De representatieve resultaten van het protocol dat werd gebruikt om het ruwe extract van zeeanemonen te verkrijgen, toonden aan dat het combineren van twee technieken (agitatie en cycli van invriezen en ontdooien) een efficiënte afvoer van nematocysten opleverde, en de totale hoeveelheid eiwit was 500 mg (8 mg / ml) (figuur 3).

De eiwitcomplexiteit van het ruwe extract kon worden waargenomen vanaf 10 kDa en meer dan 250 kDa via SDS-PAGE-elektroforese. Daarnaast werden cytolysines gedetecteerd in de molecuulgewichtszone van 15 kDa en 20 kDa, een reeks molecuulgewichten die kunnen overeenkomen met fosfolipase13 of actinoporinen3 (figuur 4).

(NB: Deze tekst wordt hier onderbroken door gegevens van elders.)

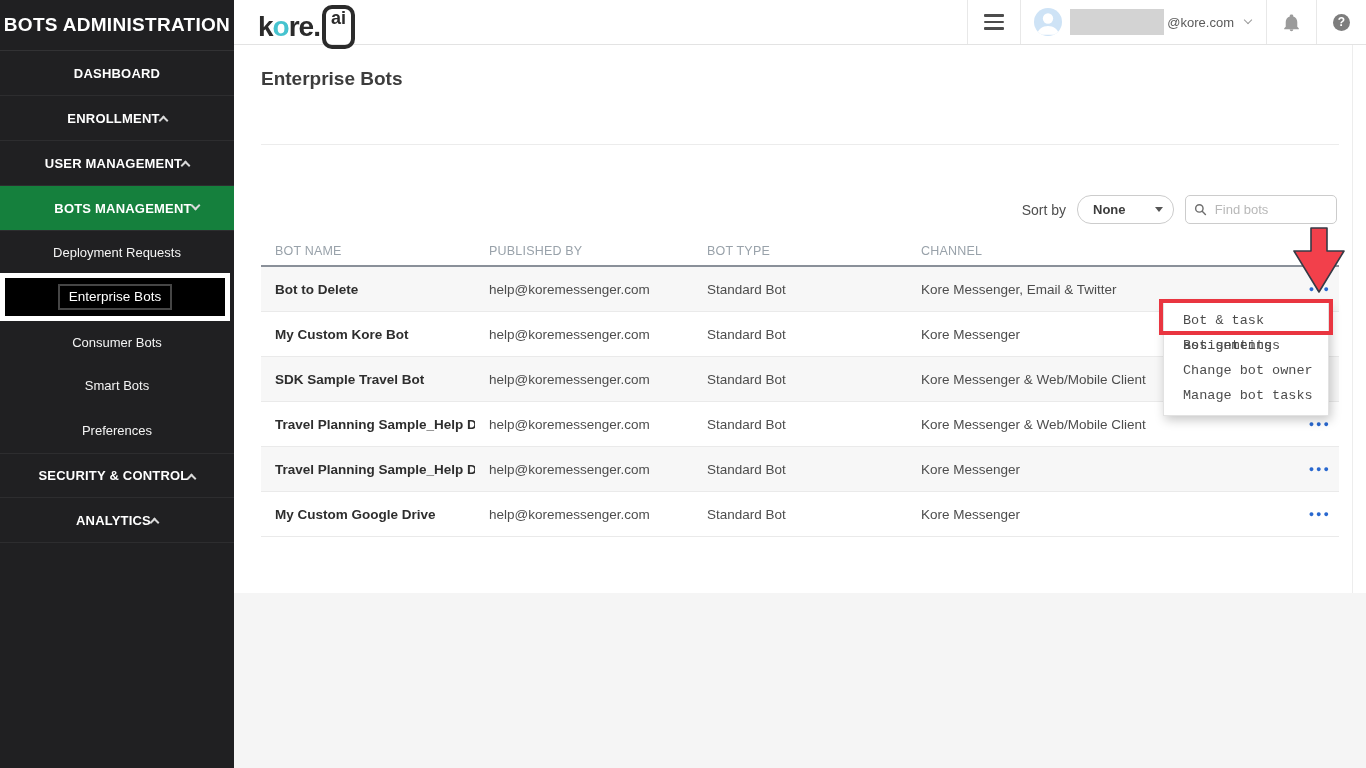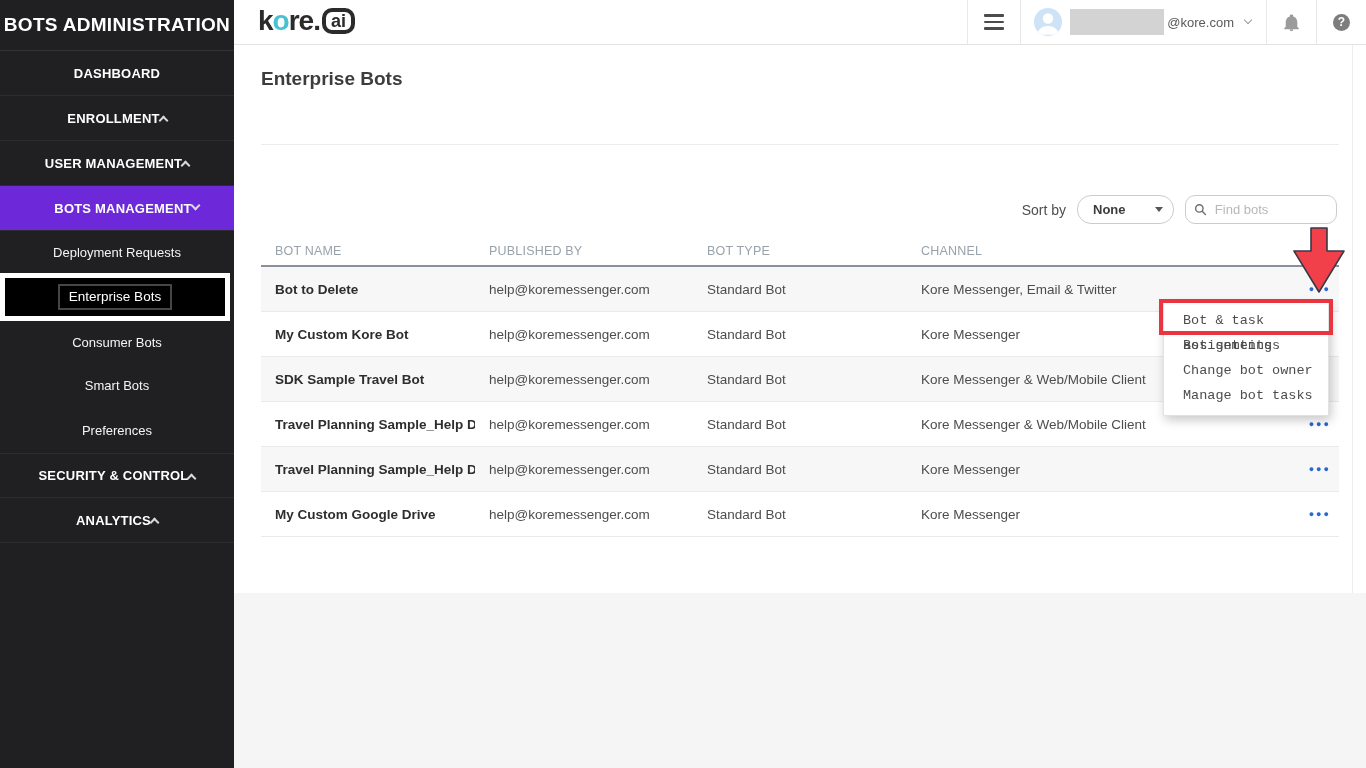"ai" .logo .badge { height: 26px -> 44px }
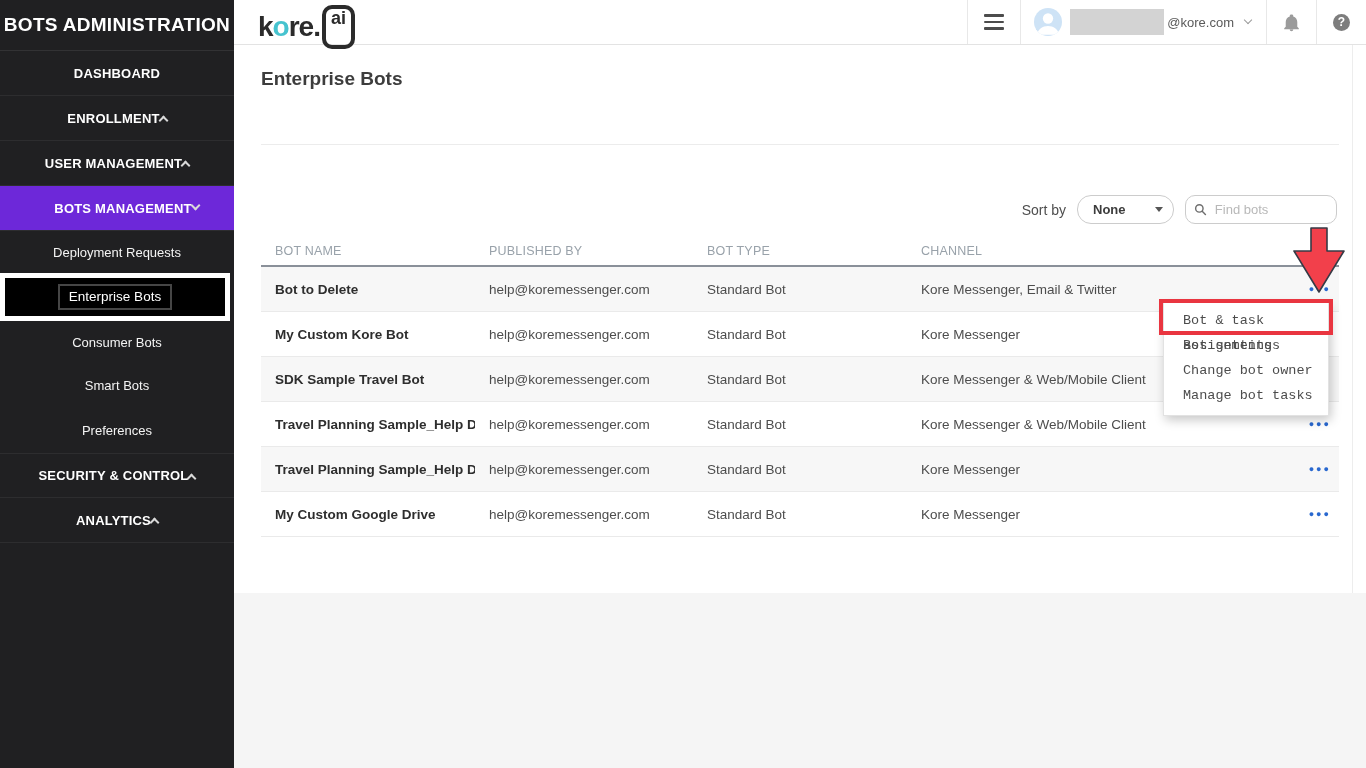"BOTS MANAGEMENT" .sb-item.active { background: #6d28d9 -> #15803d }
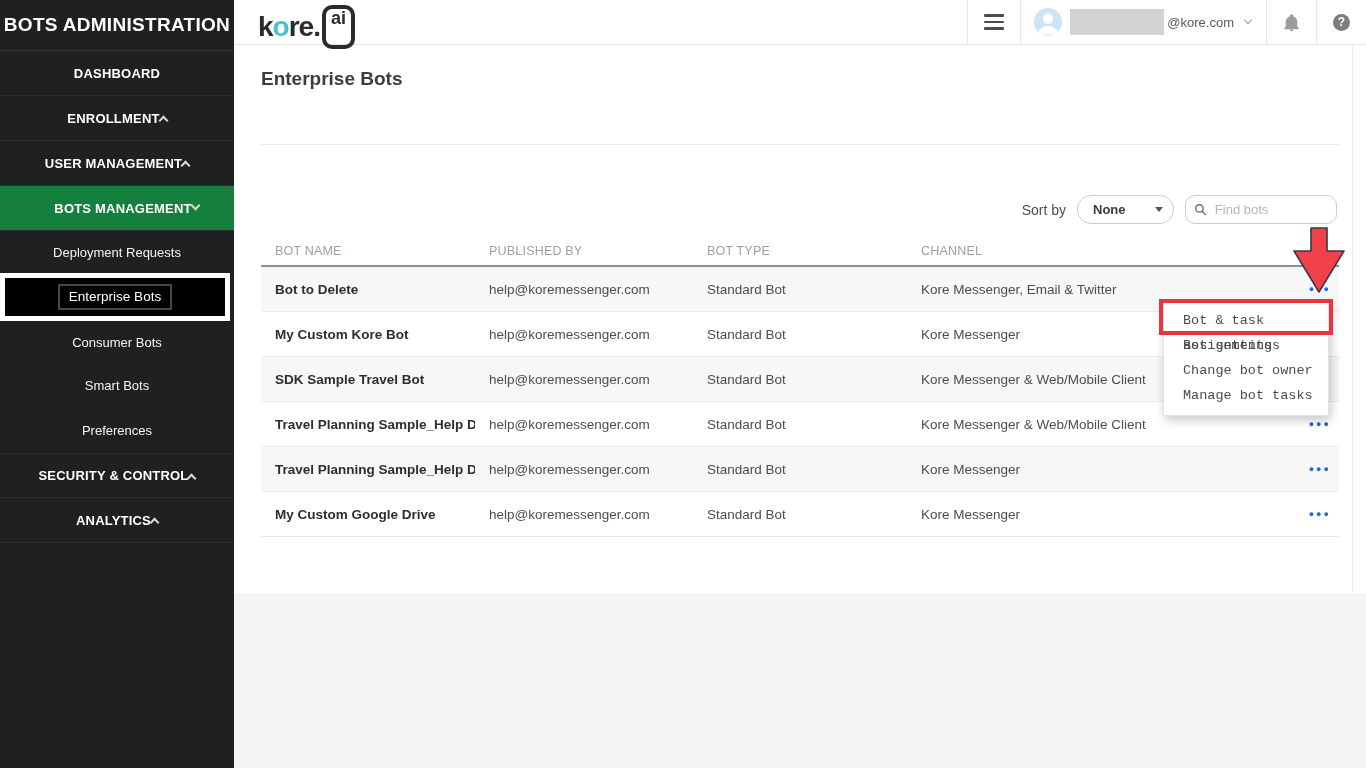"Find bots" .search { border-radius: 10px -> 5px }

De hemolytische activiteit van het extract vóór en tijdens de vries- en ontdooicycli nam toe totdat 100% hemolyse werd bereikt met 50 μg van het totale ruwe extracteiwit in de laatste twee cycli. De hoeveelheid die nodig is om 50% schapeneroytrocyten (HU50) te lyseren is 11,1 ± 0,3 μg/ml (figuur 5). Fosfolipase-activiteit werd gedetecteerd door de vorming van heldere halo's in de gebieden van de agarplaat, waar het ruwe extractmonster werd aangebracht. De resultaten tonen de aanwezigheid van fosfolipase-activiteit vanaf 15 μg totaal eiwit. De diameter van de halo nam op een dosisafhankelijke manier toe, d.w.z. als de hoeveelheid ruw extract toenam, nam de diameter van de halo toe (figuur 6A en tabel 4).

Figure 1
Figuur 1: Zeeanemoon collectie. (A) Intergetijdenzone in El Sauzal, Baja California Norte, Mexico. (B) Verzamelde zeeanemonen. (C) Anthoplerua dowii Verrill, 1869. Klik hier om een grotere versie van deze figuur te bekijken.

Figure 2
Figuur 2: Hemacytometer schuif. (A) In het diacentrum bevinden zich twee zilveren voetplaten. (B) Cellen in vierkanten met een rode omtrek worden geteld. Klik hier om een grotere versie van deze figuur te bekijken.

Figure 3
Figuur 3: Nematocystafscheiding. Nematocyst (A) voor en (B) na stimuli. In B wordt de nematocyst tubulus blootgesteld en duidt op toxineafgifte. Klik hier om een grotere versie van deze figuur te bekijken.

Figure 4
Figuur 4: Elektroforetisch profiel van ruw extract van zeeanemonen. Het ruwe extract van zeeanemonen werd geanalyseerd door SDS-PAGE 15% polyacrylamide-gel en toonde eiwit van 10 kDa tot 250 kDa molecuulgewicht. Rijstrook 1: eiwitladder, rijstrook 2: zeeanemoongif. Klik hier om een grotere versie van deze figuur te bekijken.

Figure 5
Figuur 5: Hemolysetest bij erytrocyten van schapen. Hemoglobineafgifte werd gedetecteerd bij 415 nm. Verschillende hoeveelheden eiwit werden getest om HU50 te bepalen, gelijk aan 11,1 ± 0,3 μg / ml. Hemolyse-assays werden in drievoud uitgevoerd. De staven vertegenwoordigen de standaarddeviatie. Klik hier om een grotere versie van deze figuur te bekijken.

Figure 6
Figuur 6: Fosfolipasetest. Verschillende hoeveelheden totaal eiwit werden getest in agarose met eigeel in aanwezigheid van Ca2+. Fosfolipase-activiteit kan rond elke put worden waargenomen als een halo. Controles: fosfaatbuffer (Fosf.) en een PLA2 van een slang (F.A. Klik hier om een grotere versie van deze figuur te bekijken.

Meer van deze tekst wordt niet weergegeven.